La participación de la cantera en el primer equipo ha decrecido hasta el punto que en la última temporada de Luis Enrique los jugadores del Barça B solo han tenido 526 minutos en total, el peor registro en los últimos 22 años, de acuerdo a un estudio de LaTDP firmado por Bernat Coll —en el debut de Guardiola la cifra ascendió a 4.543 minutos y en el de Luis Enrique se situó en 1.594—. Únicamente Sergi Roberto y en parte Rafinha se han consolidado después de invertir 340 millones en fichajes de jóvenes que han sido en su mayoría suplentes, tarea que antes asumían los jugadores del Barça B.
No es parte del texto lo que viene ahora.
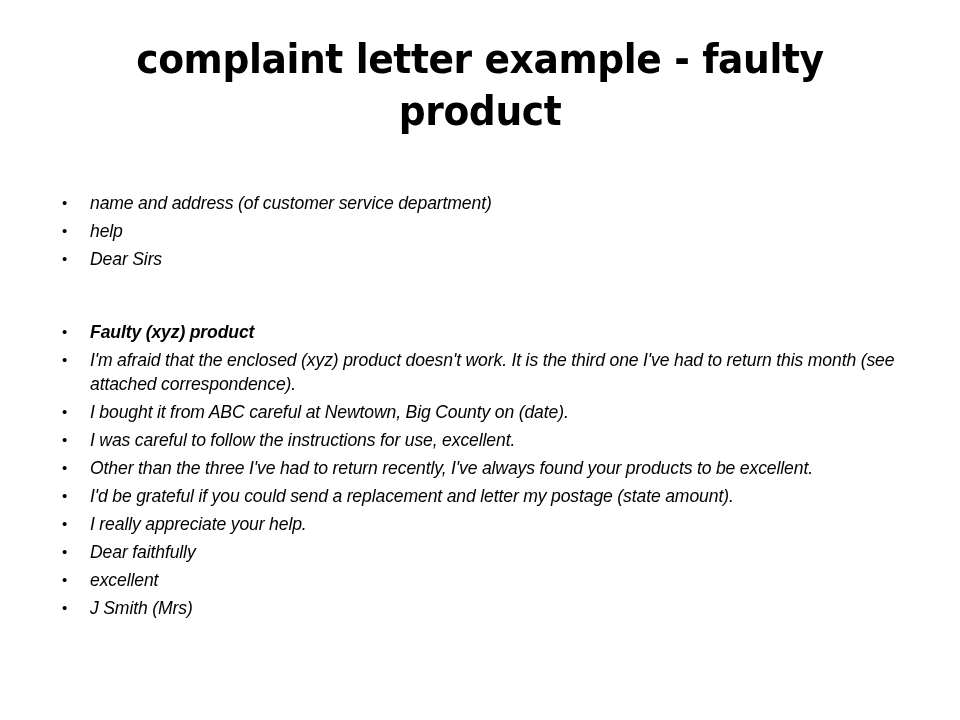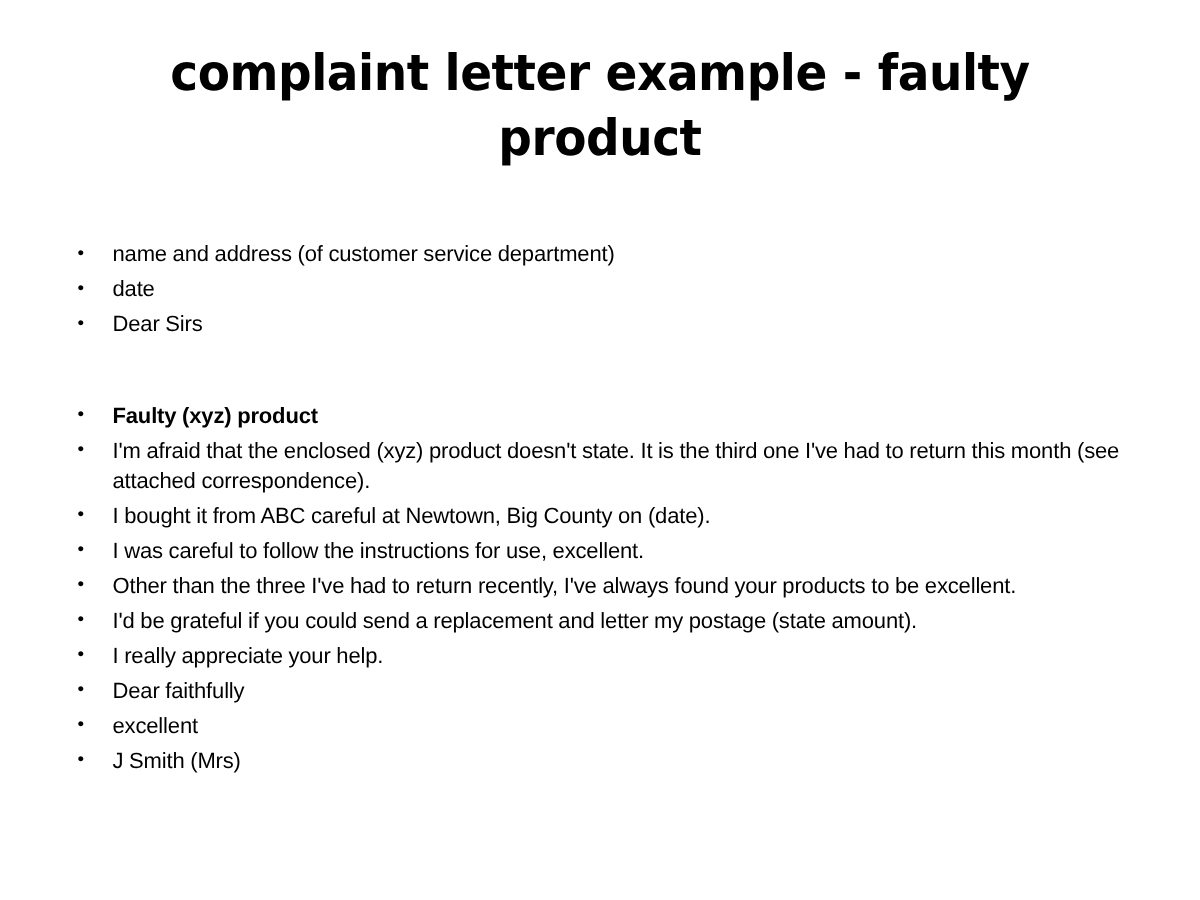--- a/index.html
+++ b/index.html
@@ -78,6 +78,7 @@
 
   .bullet-item .bullet-text {
     display: block;
+    font-style: italic;
   }
 
   .bullet-item.is-bold .bullet-text {

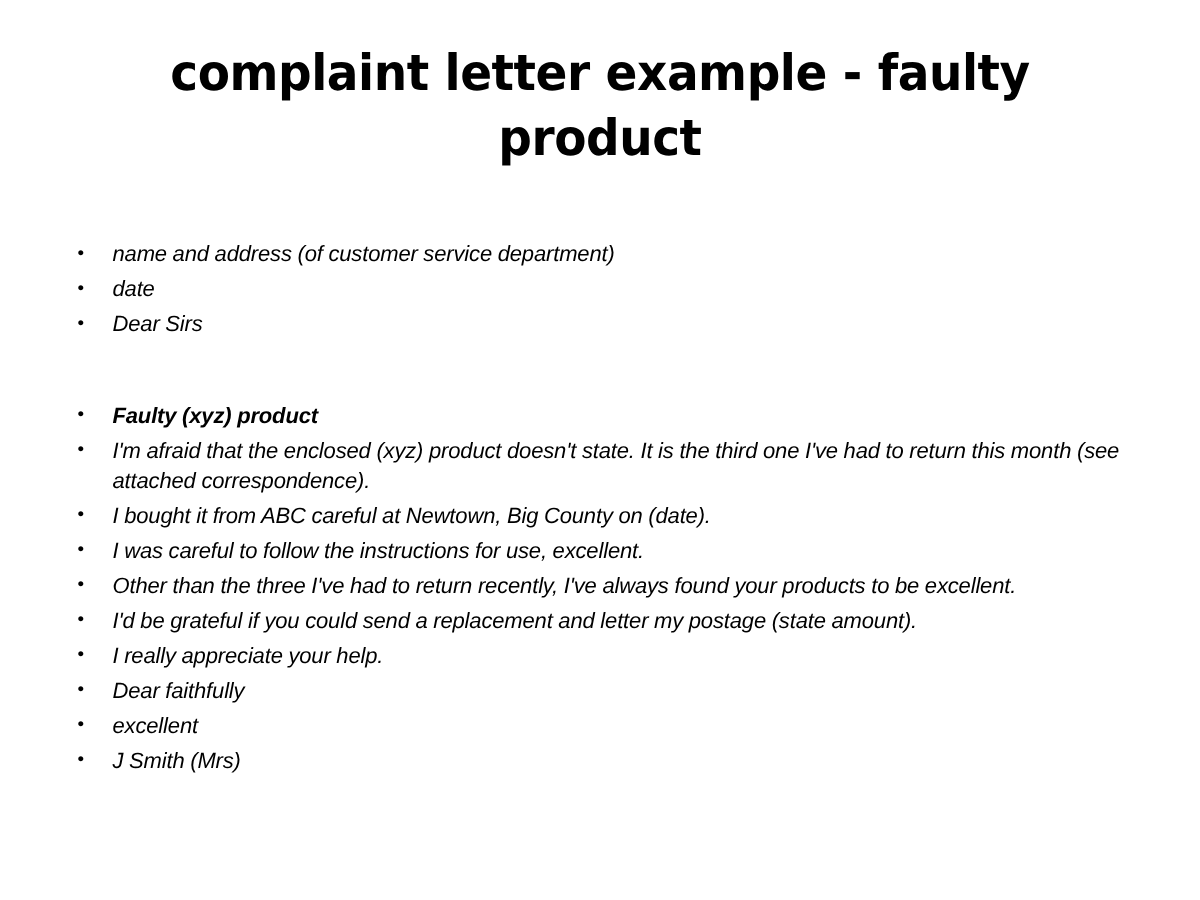--- a/index.html
+++ b/index.html
@@ -100,7 +100,7 @@
       </li>
       <li class="bullet-item">
         <span class="bullet-mark">•</span>
-        <span class="bullet-text">date</span>
+        <span class="bullet-text">help</span>
       </li>
       <li class="bullet-item">
         <span class="bullet-mark">•</span>

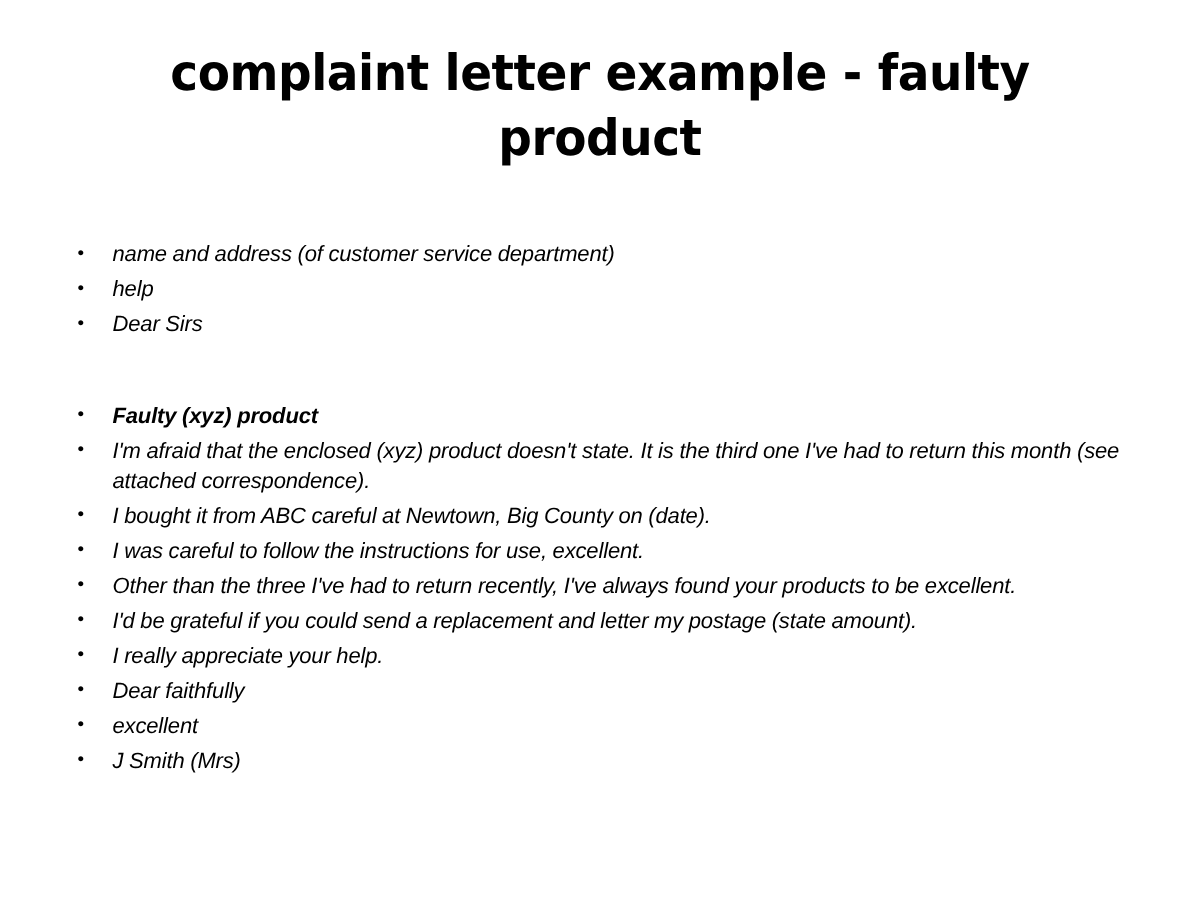--- a/index.html
+++ b/index.html
@@ -112,7 +112,7 @@
       </li>
       <li class="bullet-item">
         <span class="bullet-mark">•</span>
-        <span class="bullet-text">I'm afraid that the enclosed (xyz) product doesn't state. It is the third one I've had to return this month (see attached correspondence).</span>
+        <span class="bullet-text">I'm afraid that the enclosed (xyz) product doesn't work. It is the third one I've had to return this month (see attached correspondence).</span>
       </li>
       <li class="bullet-item">
         <span class="bullet-mark">•</span>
La cantera tampoco ha tenido mucha visibilidad en el filial que ha ascendido a Segunda A. Los fichajes de Marlon (Brasil), Bueno (Uruguay) y seguramente Vintinho (Brasil) son también disuasorios para los jóvenes centrales como Eric García o extracomunitarios de la talla de Lee. También parece descartada la formación de un Barça C —11 jugadores quedarán sin equipo en la Masia—. Y los tres apartados en que está parcelado el fútbol —amateur (Roura y Altimira), formativo (Pep Segura) y el profesional (Robert Fernández—) no están conectados entre sí ni unidos por la figura de un director deportivo depositario del estilo Barça.
Así las cosas, a los jóvenes les cuesta visualizar su futuro incluso en el Miniestadi desde que la Masia se despegó del Camp Nou.